CHICAGO — In 2014, an 18-year-old girl was killed after she was struck by a stray bullet in the Belmont Cragin neighborhood. Alexandria Imani Burgos had just graduated high school and was starting college when her life was cut short. Now her family is using their pain to help save lives.
On Saturday afternoon, her family brought the community together to remember her life and ignite hope for the future.
“Kids always gravitated with Alexandria. I guess they knew her humbleness and her beautiful heart,” Alexandria’s mother, Milagros “Millie” Burgos, said.
Tragically, Alexandria, a Von Steuben High School graduate with aspirations to become a social worker, was fatally hit by a stray bullet on Oct. 19, 2014.
“By Telling her story, people will know her and they won’t forget her as well,” Milagros said.
Along with honoring Alexandria, her parents, Millie and Rafael Burgos, also recognized several other families who have lost young loved ones to guns.

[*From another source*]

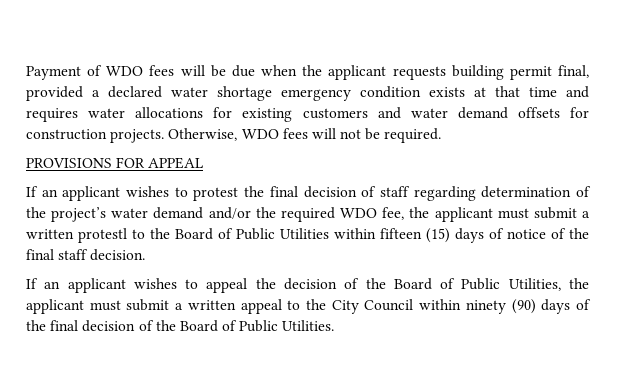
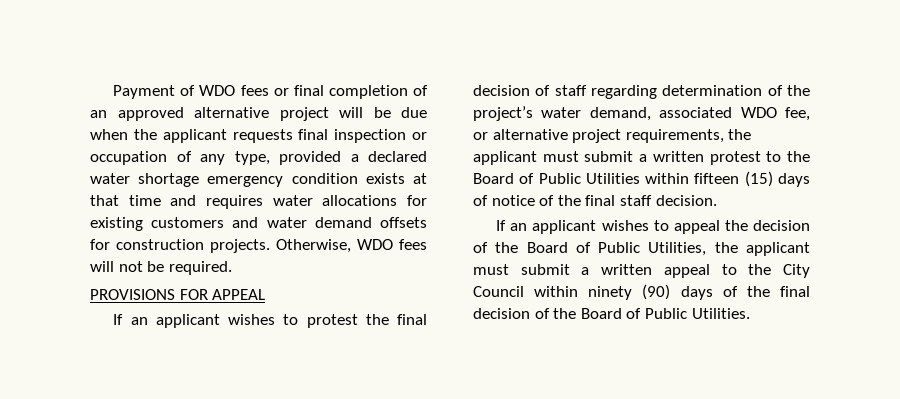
- Payment of WDO fees will be due when the applicant requests building permit final, provided a declared water shortage emergency condition exists at that time and requires water allocations for existing customers and water demand offsets for construction projects.
+ Payment of WDO fees or final completion of an approved alternative project will be due when the applicant requests final inspection or occupation of any type, provided a declared water shortage emergency condition exists at that time and requires water allocations for existing customers and water demand offsets for construction projects.
- If an applicant wishes to protest the final decision of staff regarding determination of the project’s water demand and/or the required WDO fee, the applicant must submit a written protestl to the Board of Public Utilities within fifteen (15) days of notice of the final staff decision.
+ If an applicant wishes to protest the final decision of staff regarding determination of the project’s water demand, associated WDO fee, or alternative project requirements, the applicant must submit a written protest to the Board of Public Utilities within fifteen (15) days of notice of the final staff decision.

“It’s not only us, but it’s many families that we’ve come together and we advocate together to the forces that be to inform them our stories about our children, that they should be here,” Rafael Burgos said.
Since Alexandria’s death, Millie and Rafael have worked tirelessly to advocate for better gun reform laws.
“They share the message that we can live in peace and we need to put the weapons down because lord forbid, this could be your child, this could be your brother, this could be your sister,” said Yolanda Androzzo from One Aim Illinois, an organization that works to end gun violence in the state.
Some recent gun reform legislation passed in Illinois include the assault weapons ban, the Firearm Industry Responsibility Act and the ban on ghost guns. Lobbyists are now proposing legislation called Karina’s bill.
“It will ensure that firearms are removed promptly, immediately, from a home when a domestic violence survivor has a restraining order. So that’s coming up in veto session,” Androzzo said.
As Rafael and Millie continue working with community leaders to reduce violence, they recognize they can’t bring Alexandria back, but they’re doing everything possible to protect the next generation.
“A community can come together and we can embrace each other and show each other that there could be peace and that gun violence is preventable,” Millie said.
Alexandria’s family gathers with the community every October to honor her life, but her parents say her murder remains unsolved.